Wherever a picture appears in the data below, omit it, and restate everything else word for word.

━━━━━━━━━━━━━━━━━━━━

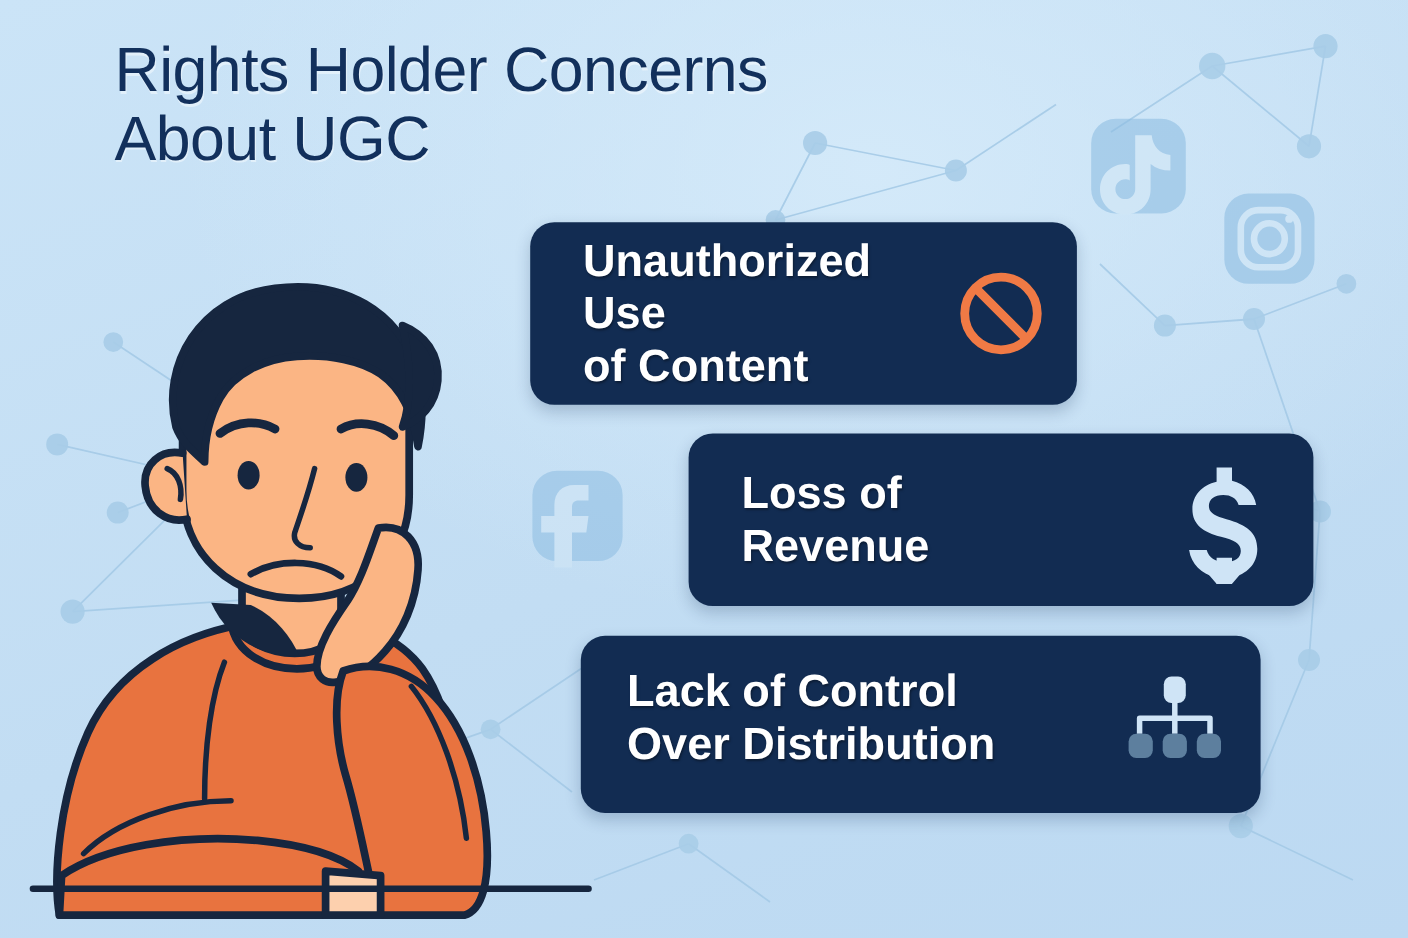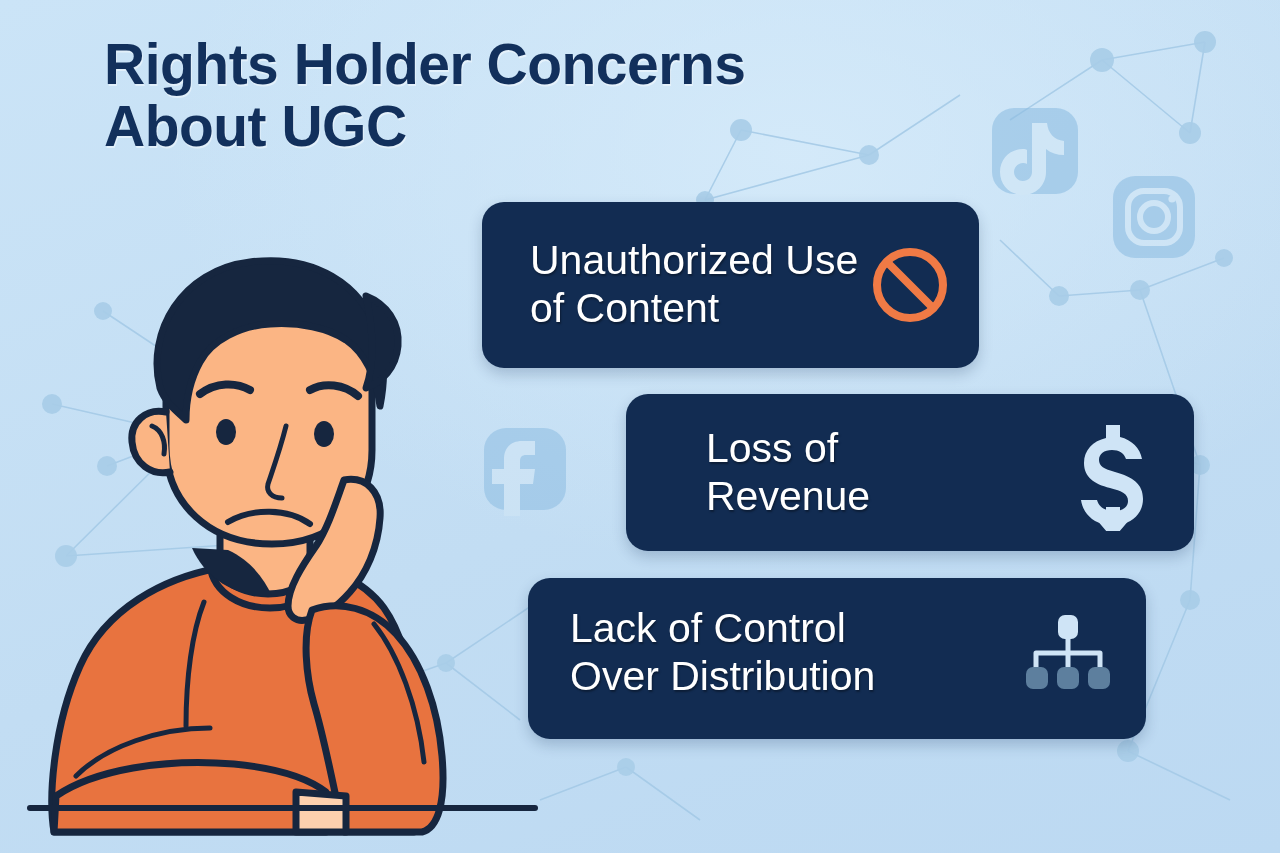--- a/index.html
+++ b/index.html
@@ -30,7 +30,7 @@
     width:820px;
     color:#12305c;
     font-size:57px;
-    font-weight:bold;
+    font-weight:normal;
     line-height:1.08;
     letter-spacing:-0.5px;
     text-shadow:1px 2px 0 rgba(255,255,255,0.45);

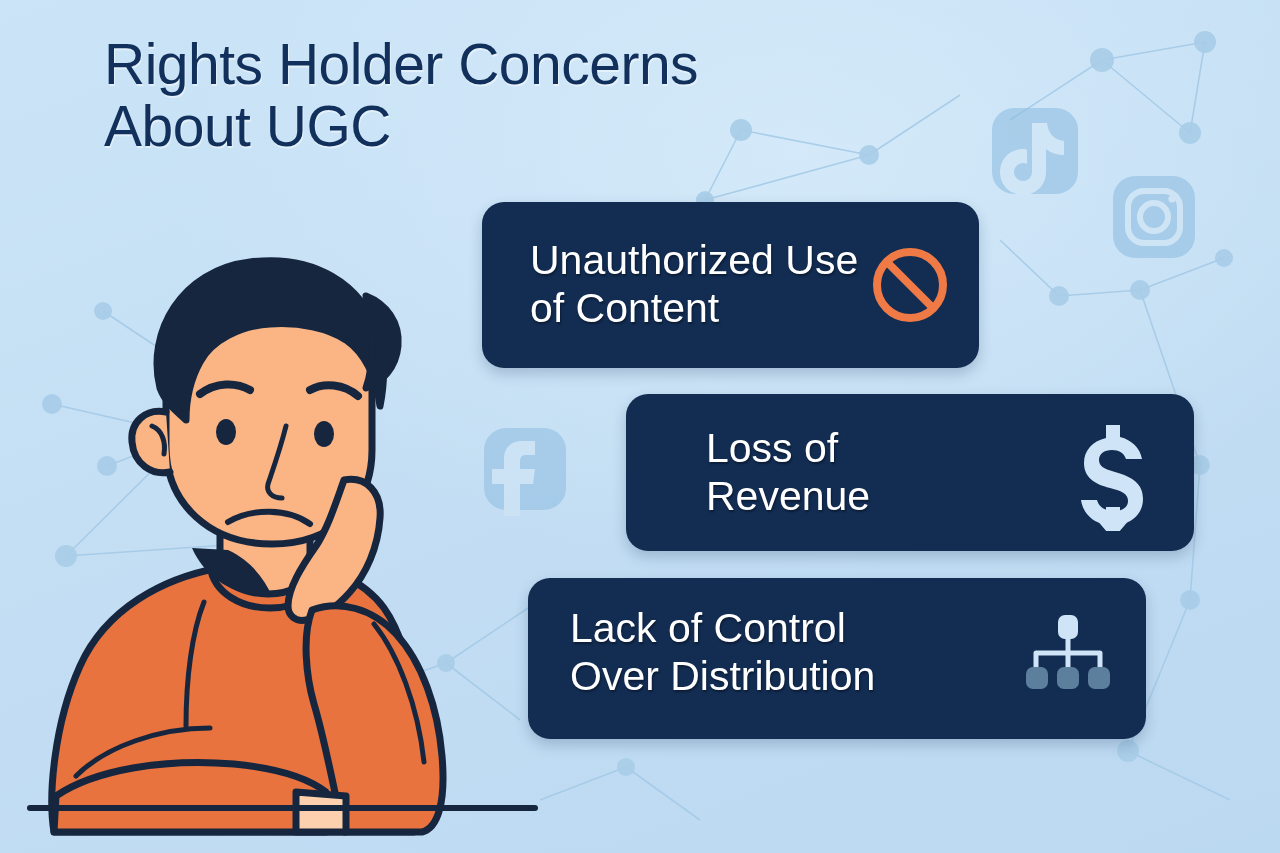--- a/index.html
+++ b/index.html
@@ -49,7 +49,7 @@
   }
   .card-label {
     color:#ffffff;
-    font-weight:normal;
+    font-weight:bold;
     line-height:1.16;
     white-space:pre-line;
     text-shadow:1px 2px 2px rgba(0,0,0,0.35);

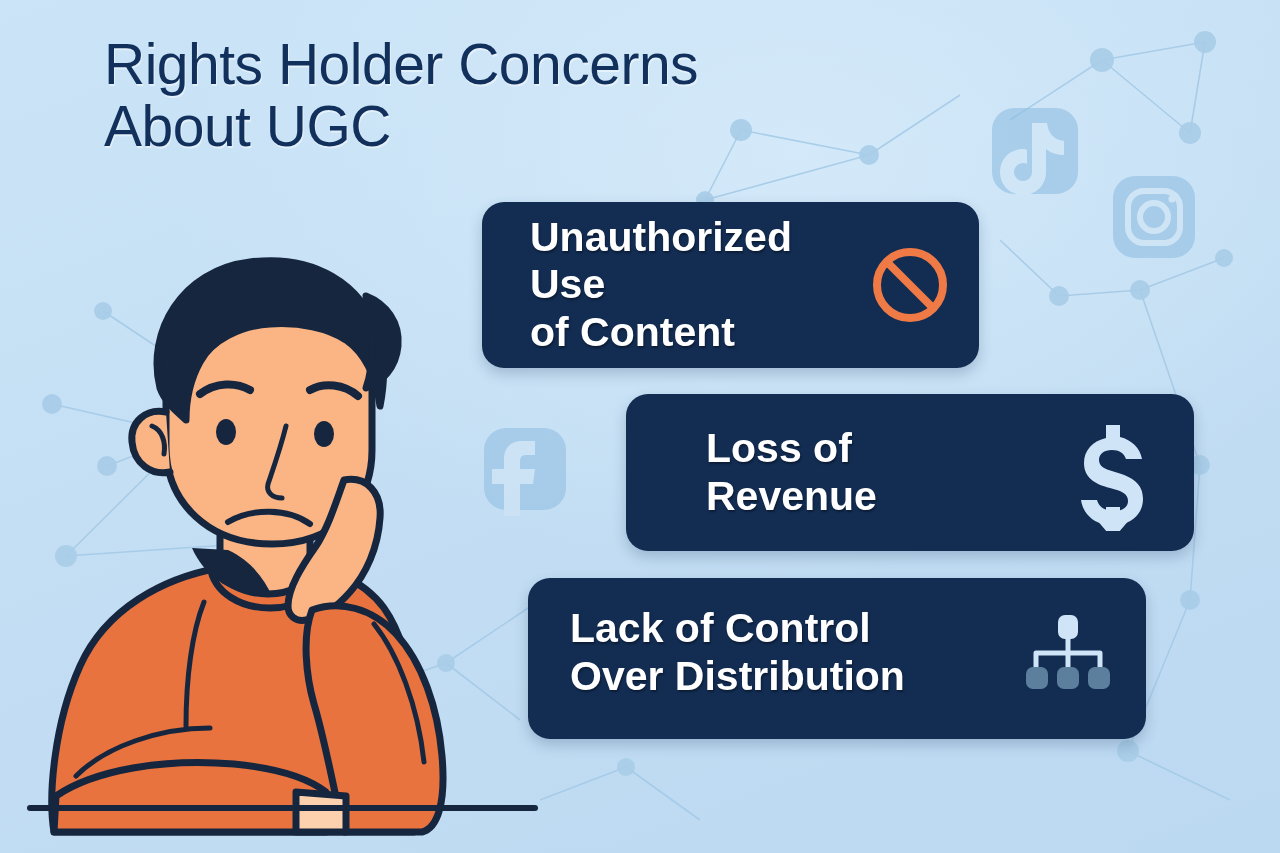--- a/index.html
+++ b/index.html
@@ -58,7 +58,7 @@
 
   #card-1 { left:482px; top:202px;  width:497px; height:166px; padding:0 26px 0 48px; }
   #card-1 .card-label { font-size:41px; }
-  #card-2 { left:626px; top:394px;  width:568px; height:157px; padding:0 34px 0 80px; }
+  #card-2 { left:626px; top:394px;  width:568px; height:157px; padding:0 34px 0 48px; }
   #card-2 .card-label { font-size:41px; }
   #card-3 { left:528px; top:578px;  width:618px; height:161px; padding:0 34px 11px 42px; }
   #card-3 .card-label { font-size:41px; }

━━━━━━━━━━━━━━━━━━━━

» Reply:
--- a/index.html
+++ b/index.html
@@ -30,7 +30,7 @@
     width:820px;
     color:#12305c;
     font-size:57px;
-    font-weight:bold;
+    font-weight:normal;
     line-height:1.08;
     letter-spacing:-0.5px;
     text-shadow:1px 2px 0 rgba(255,255,255,0.45);

--- a/index.html
+++ b/index.html
@@ -49,7 +49,7 @@
   }
   .card-label {
     color:#ffffff;
-    font-weight:normal;
+    font-weight:bold;
     line-height:1.16;
     white-space:pre-line;
     text-shadow:1px 2px 2px rgba(0,0,0,0.35);

--- a/index.html
+++ b/index.html
@@ -58,7 +58,7 @@
 
   #card-1 { left:482px; top:202px;  width:497px; height:166px; padding:0 26px 0 48px; }
   #card-1 .card-label { font-size:41px; }
-  #card-2 { left:626px; top:394px;  width:568px; height:157px; padding:0 34px 0 80px; }
+  #card-2 { left:626px; top:394px;  width:568px; height:157px; padding:0 34px 0 48px; }
   #card-2 .card-label { font-size:41px; }
   #card-3 { left:528px; top:578px;  width:618px; height:161px; padding:0 34px 11px 42px; }
   #card-3 .card-label { font-size:41px; }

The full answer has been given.